Начинаю со своего нападения на Тедди Лайонса после «Финала четырех» Национальной студенческой спортивной ассоциации и объясняю, почему так поступил. Затем перехожу к убийству Рая Стросса, «Шестерке с Джейн-стрит», обнаруженной картине Вермеера, чемодану с монограммой, дяде Олдричу, Патрише, Хижине ужасов и нападению Трея и Бобби Лайонсов. Я говорю целый час. Эма сидит не шелохнувшись. Должен признаться: сам я плохо умею слушать. Я теряю фокус и через какое-то время начинаю думать о другом. Мне становится скучно, и собеседники видят это по моему лицу. Эма совсем не такая. Она потрясающе умеет слушать. Не знаю, какую часть событий я планировал ей рассказать. Здесь мне хочется быть честным и с ней, и с собой. Но что-то в ее манере слушать, ее глазах и языке тела заставляет меня держаться более открыто, чем я намеревался.
В этом она чем-то похожа на свою мать.
Когда я заканчиваю, Эма спрашивает:
– У тебя есть бумага и то, чем можно писать?
– В письменном столе. А зачем тебе?
Она встает и идет к столу.
– Я хочу, чтобы ты повторил рассказ, а я все подробно запишу. На бумаге это легче воспринимается.
Она выдвигает ящик стола. Увидев блокноты и коробку карандашей № 2, Эма радуется, как ребенок, обнаруживший игрушки.
– Так, чудненько! – Она достает блокнот и три безупречно заточенных карандаша, возвращается к большому столу и останавливается. – Что?
– Ничего.
– А почему ты улыбаешься как придурок?
– Я? Улыбаюсь?
– Вин, прекрати. У меня мурашки по коже.
Мне приходится повторить рассказ. Эма делает заметки, совсем как… вы знаете кто. Заполнив лист, она вырывает его и кладет на стол. Мы забываем о времени. Звонит ее мать. Анджелика напоминает, что время уже позднее и она готова отвезти Эму домой.
– Мам, не сейчас.
– Передай маме, что я сам отвезу тебя домой, – говорю я.
Эма передает мои слова и отключается. Мы продолжаем. Через некоторое время Эма говорит:
– Нам необходим более структурированный план.
– Что ты предлагаешь?
– Давай сначала поговорим про Рая Стросса.

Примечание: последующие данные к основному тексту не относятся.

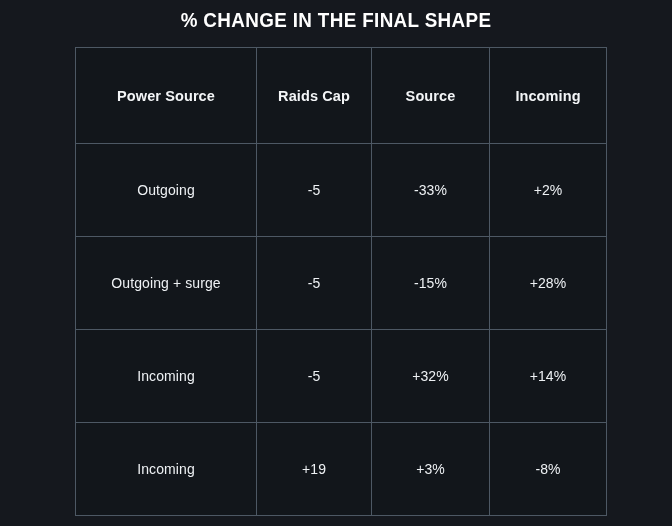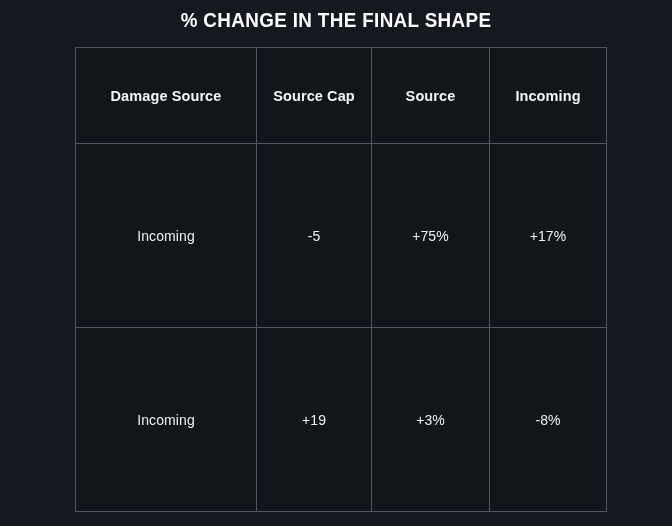--- a/index.html
+++ b/index.html
@@ -96,7 +96,7 @@
       </colgroup>
       <thead>
         <tr>
-          <th>Damage Source</th>
+          <th>Power Source</th>
           <th>Source Cap</th>
           <th>Source</th>
           <th>Incoming</th>

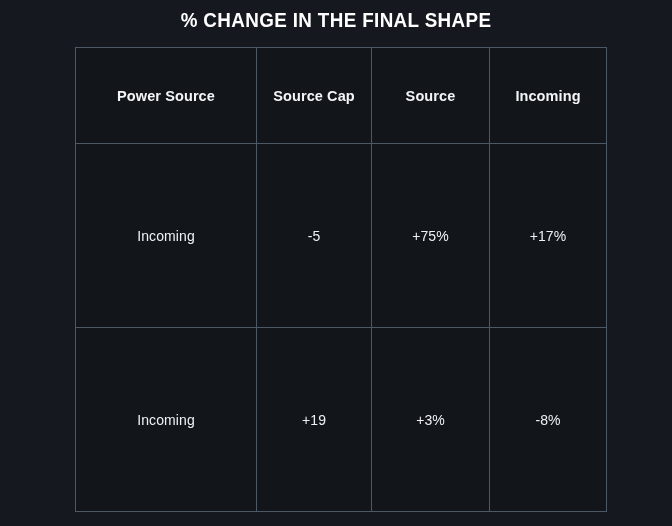--- a/index.html
+++ b/index.html
@@ -97,7 +97,7 @@
       <thead>
         <tr>
           <th>Power Source</th>
-          <th>Source Cap</th>
+          <th>Raids Cap</th>
           <th>Source</th>
           <th>Incoming</th>
         </tr>

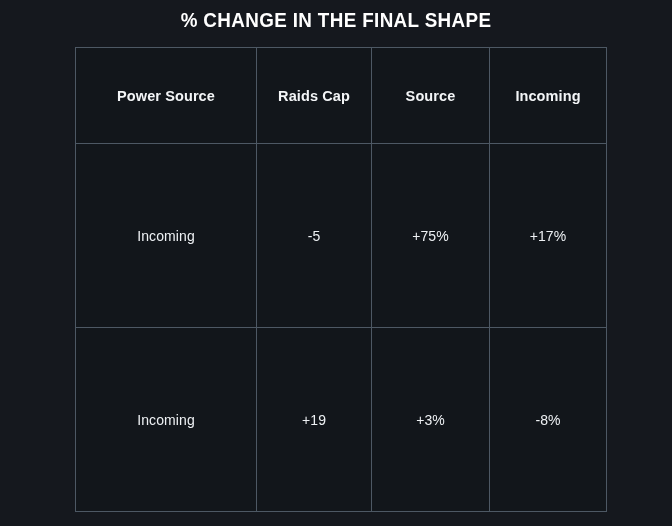--- a/index.html
+++ b/index.html
@@ -104,6 +104,12 @@
       </thead>
       <tbody>
         <tr>
+          <td>Outgoing</td>
+          <td>-5</td>
+          <td>-33%</td>
+          <td>+2%</td>
+        </tr>
+        <tr>
           <td>Incoming</td>
           <td>-5</td>
           <td>+75%</td>

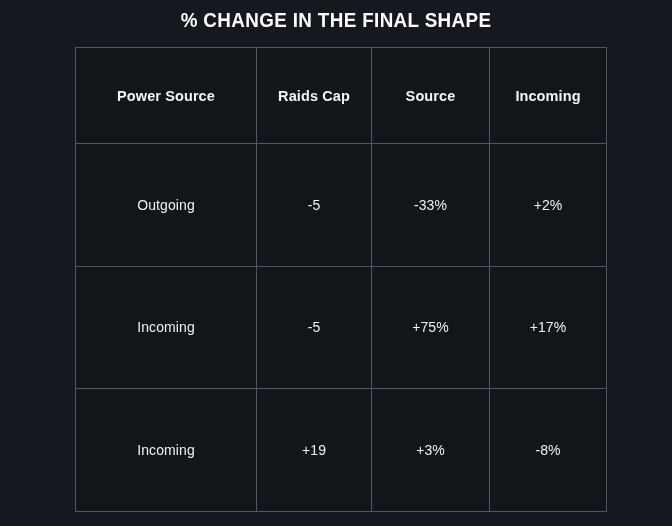--- a/index.html
+++ b/index.html
@@ -110,6 +110,12 @@
           <td>+2%</td>
         </tr>
         <tr>
+          <td>Outgoing + surge</td>
+          <td>-5</td>
+          <td>-15%</td>
+          <td>+28%</td>
+        </tr>
+        <tr>
           <td>Incoming</td>
           <td>-5</td>
           <td>+75%</td>

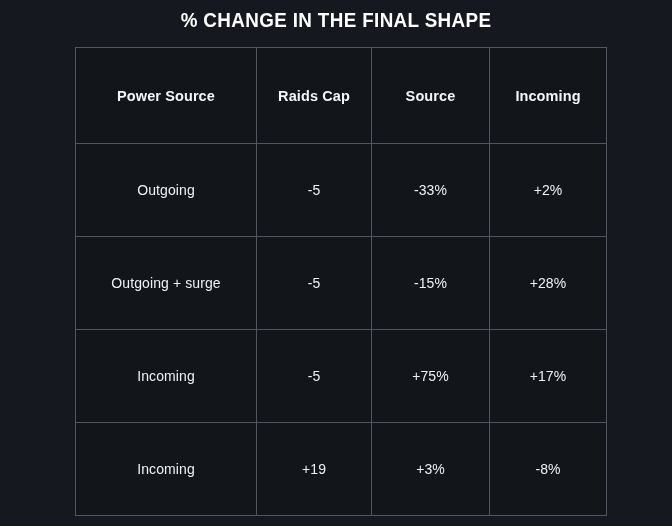--- a/index.html
+++ b/index.html
@@ -118,7 +118,7 @@
         <tr>
           <td>Incoming</td>
           <td>-5</td>
-          <td>+75%</td>
+          <td>+32%</td>
           <td>+17%</td>
         </tr>
         <tr>

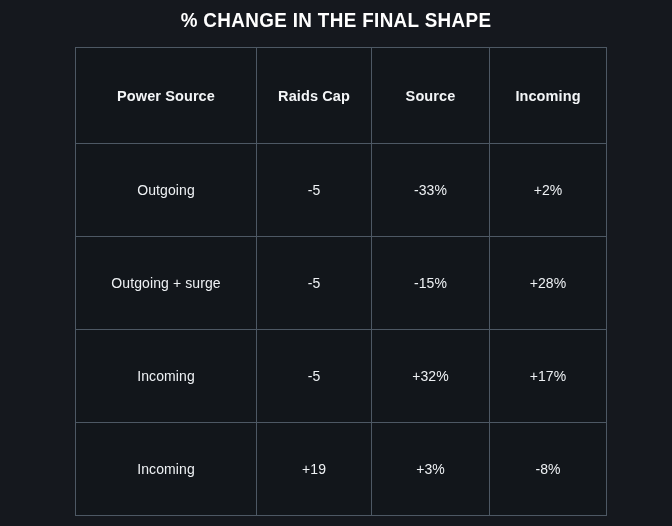--- a/index.html
+++ b/index.html
@@ -119,7 +119,7 @@
           <td>Incoming</td>
           <td>-5</td>
           <td>+32%</td>
-          <td>+17%</td>
+          <td>+14%</td>
         </tr>
         <tr>
           <td>Incoming</td>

Я откидываюсь на спинку стула и смотрю на Эму.
– Что? – спрашивает она.
– Однажды ты уже предлагала более структурированный план.
Эма тоже прислоняется к спинке стула и – я не шучу – сцепляет пальцы.
– Когда Майрон нашел своего брата, – напоминаю я. – Эта твоя дружба с Микки. Я тогда не мог вмешаться и помочь, о чем до сих пор сожалею.
– Вин!
– Да!
– Давай сосредоточимся на тебе. О моем прошлом поговорим как-нибудь в другой раз.
Я колеблюсь. У меня подскакивает пульс, но потом я соглашаюсь:
– Ладно.
– Возвращаемся в Раю Строссу, – говорит Эма.
– Хорошо.
– Нужно сконцентрироваться на том, кто его убил. – Эма расцепляет пальцы и начинает сортировать свои записки. – Камера видеонаблюдения зафиксировала Рая Стросса в подвале вместе с каким-то лысым типом.
– Да.
– И технические спецы в ФБР не могли сделать изображение четче?
– Нет. Битые пиксели или что-то в этом роде. К тому же убийца идет, опустив голову.
Эма задумывается:
– Интересно, он словно нарочно показал нам, что лыс.
– Прости, не понял.
– Почему бы не прикрыть лысину бейсболкой? – спрашивает она. – Может, он вовсе и не лысый. В прошлом году на конкурсе талантов несколько парней нарядились под группу «Синий человек»[29].
– Какую группу?
– Не столь важно. У них были особые шапочки, отчего они выглядели лысыми. Возможно, лысина убийцы – просто уловка. Может, он хотел, чтобы мы искали лысого.
Я думаю над ее словами.
– Дальше. – Эма шелестит листами. – Эта барменша из «Малаки»…
– Кэтлин, – подсказываю я.
Краткое пояснение: я рассказал Эме о своем разговоре с Кэтлин в Центральном парке, но ни словом не обмолвился о том, как привел барменшу к себе в квартиру. Честность честностью, а скабрезные подробности знать девчонке незачем.